Screenshot and code edit data:
======

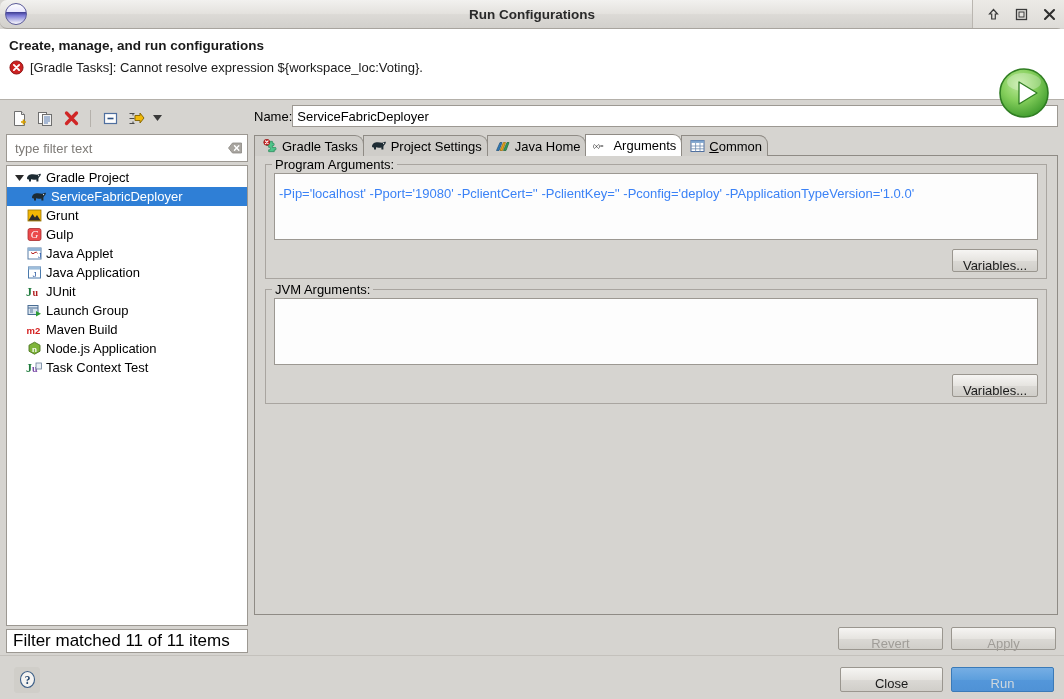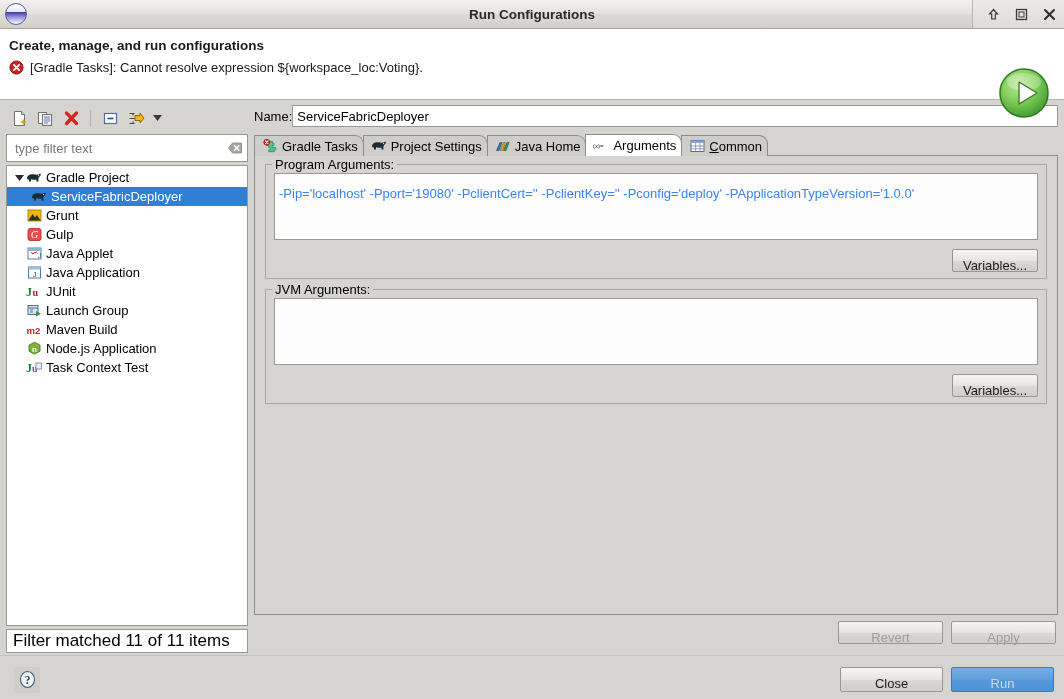"Run Configurations" .titlebar { border-radius: none -> 7px }
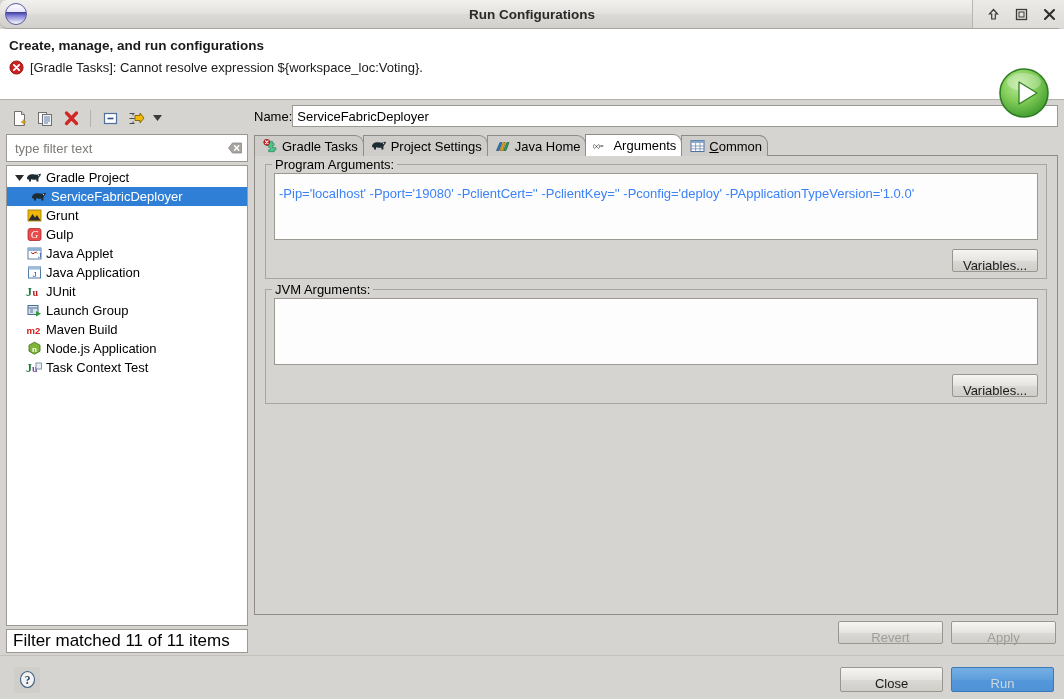"Revert" .applyrow { align-items: none -> center }
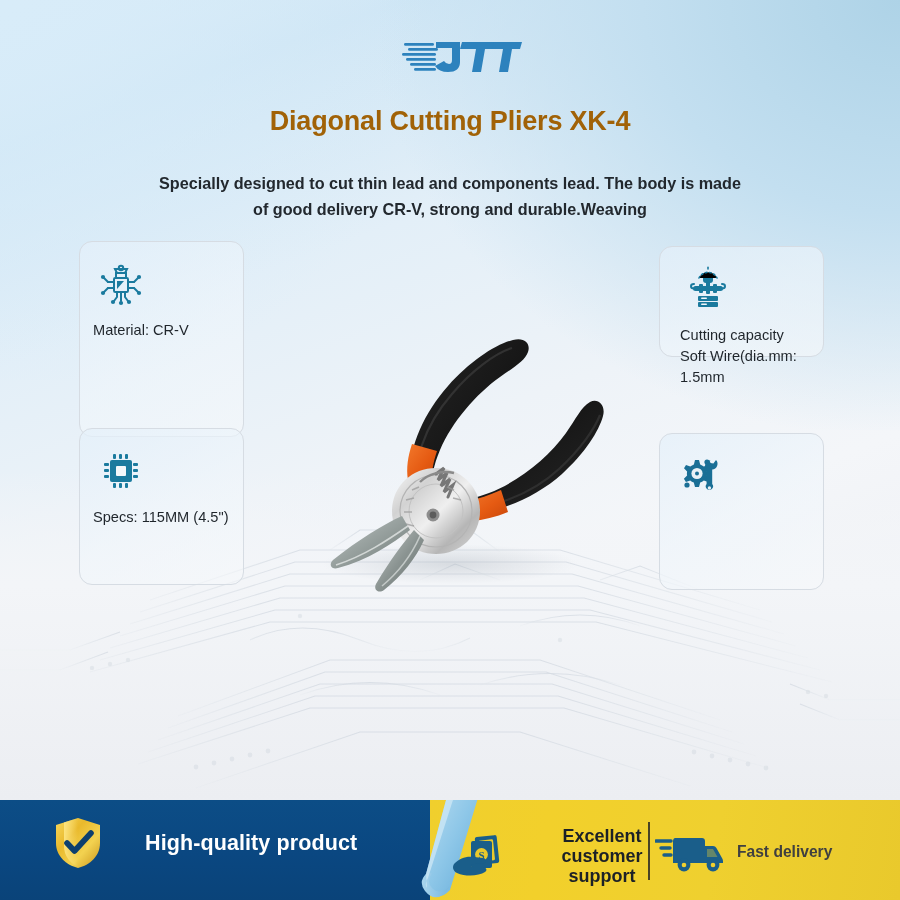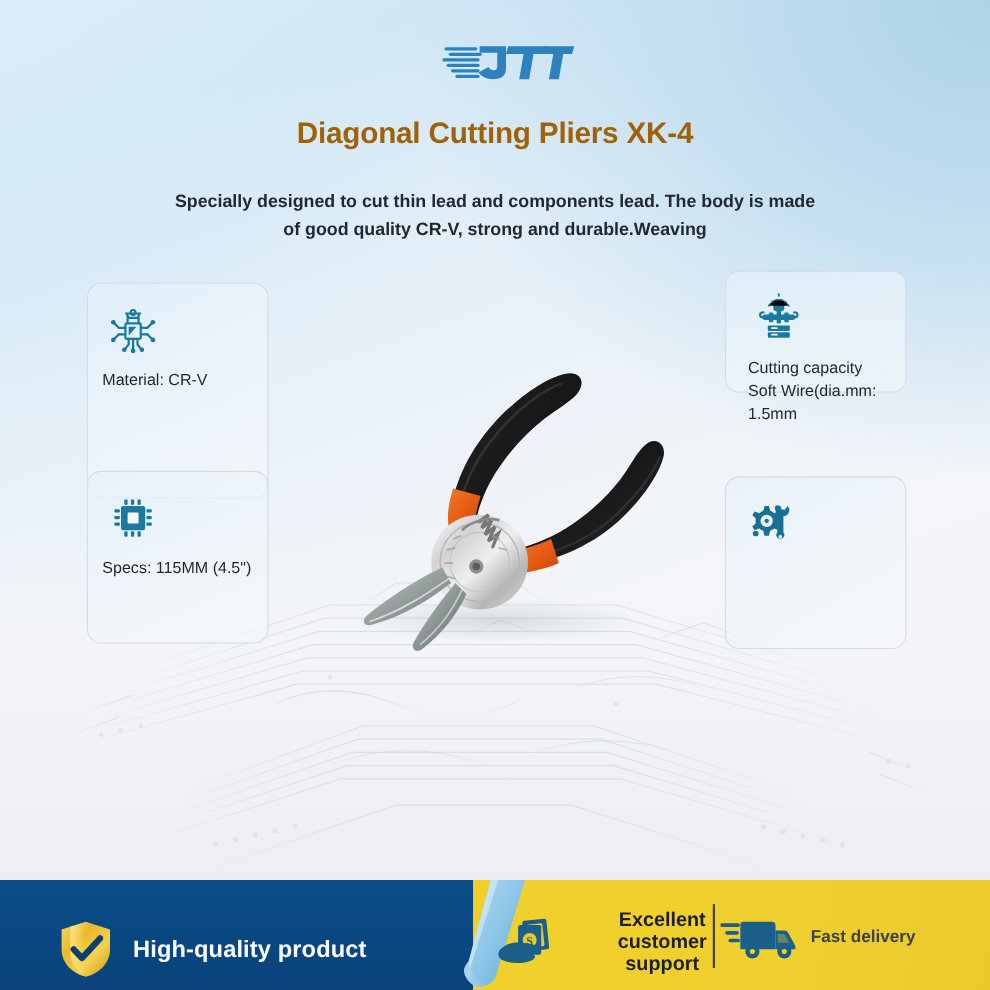"Specially designed to cut thin" div.desc { text: quality -> delivery }
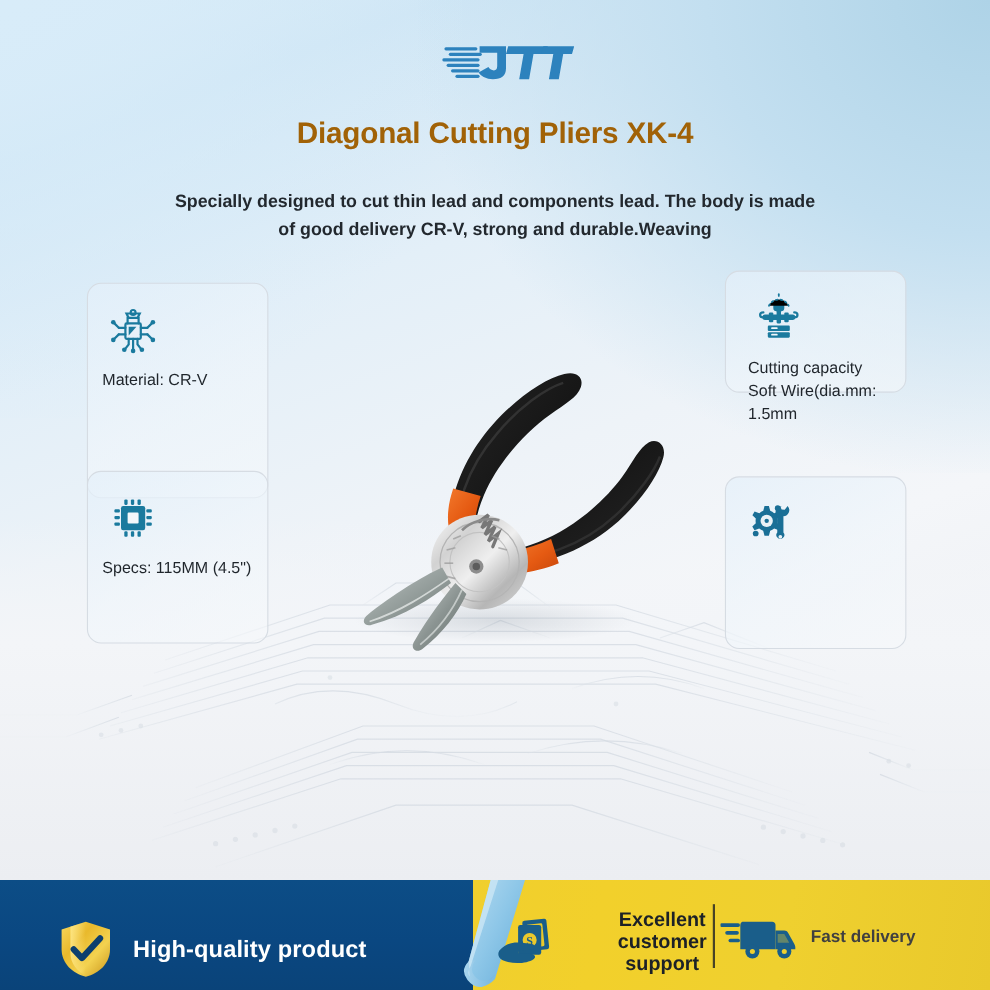"Material: CR-V" #card-material { top: 257px -> 241px }
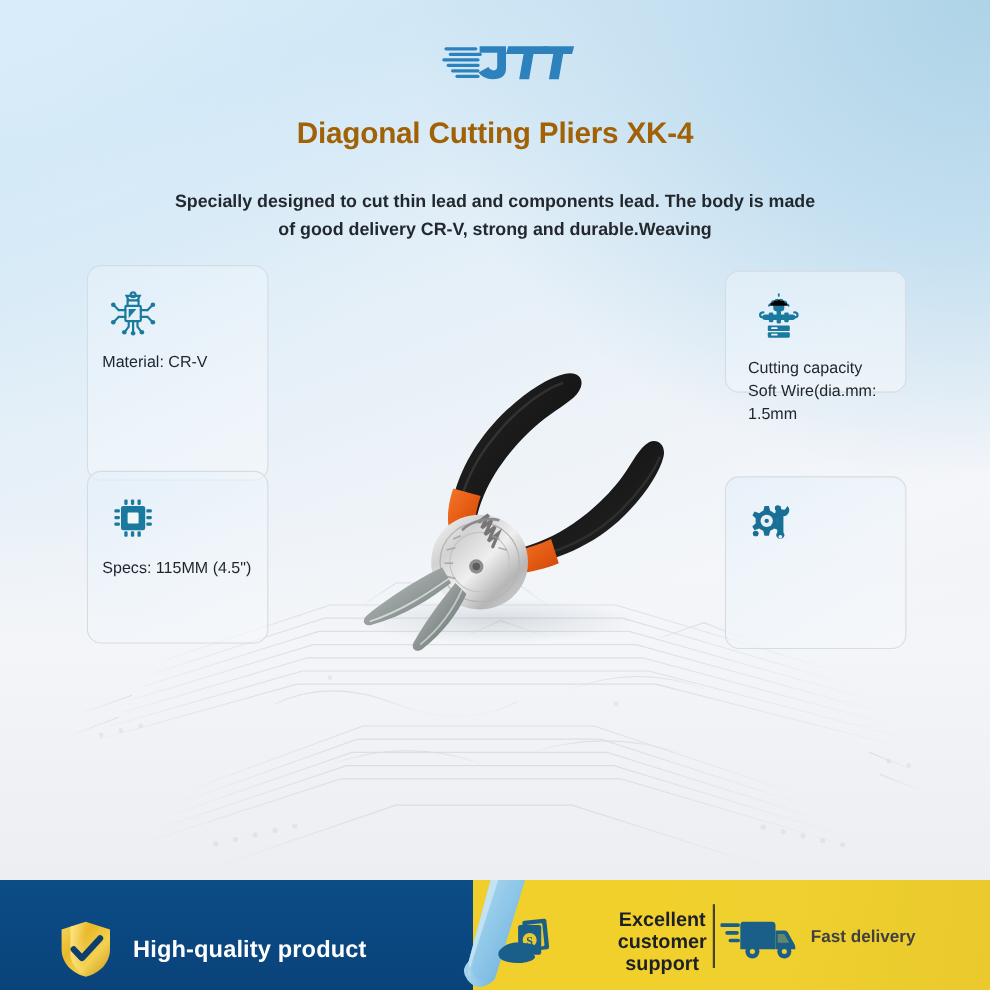"High-quality product" #banner-quality { gap: none -> 24px; top: 36px -> 16px }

======

▸ **Task to carry out**:
Leaving the pictures aside, repeat the data above exactly.

▸ **The completed task**:
"Run Configurations" .titlebar { border-radius: none -> 7px }
"Revert" .applyrow { align-items: none -> center }
"Specially designed to cut thin" div.desc { text: quality -> delivery }
"Material: CR-V" #card-material { top: 257px -> 241px }
"High-quality product" #banner-quality { gap: none -> 24px; top: 36px -> 16px }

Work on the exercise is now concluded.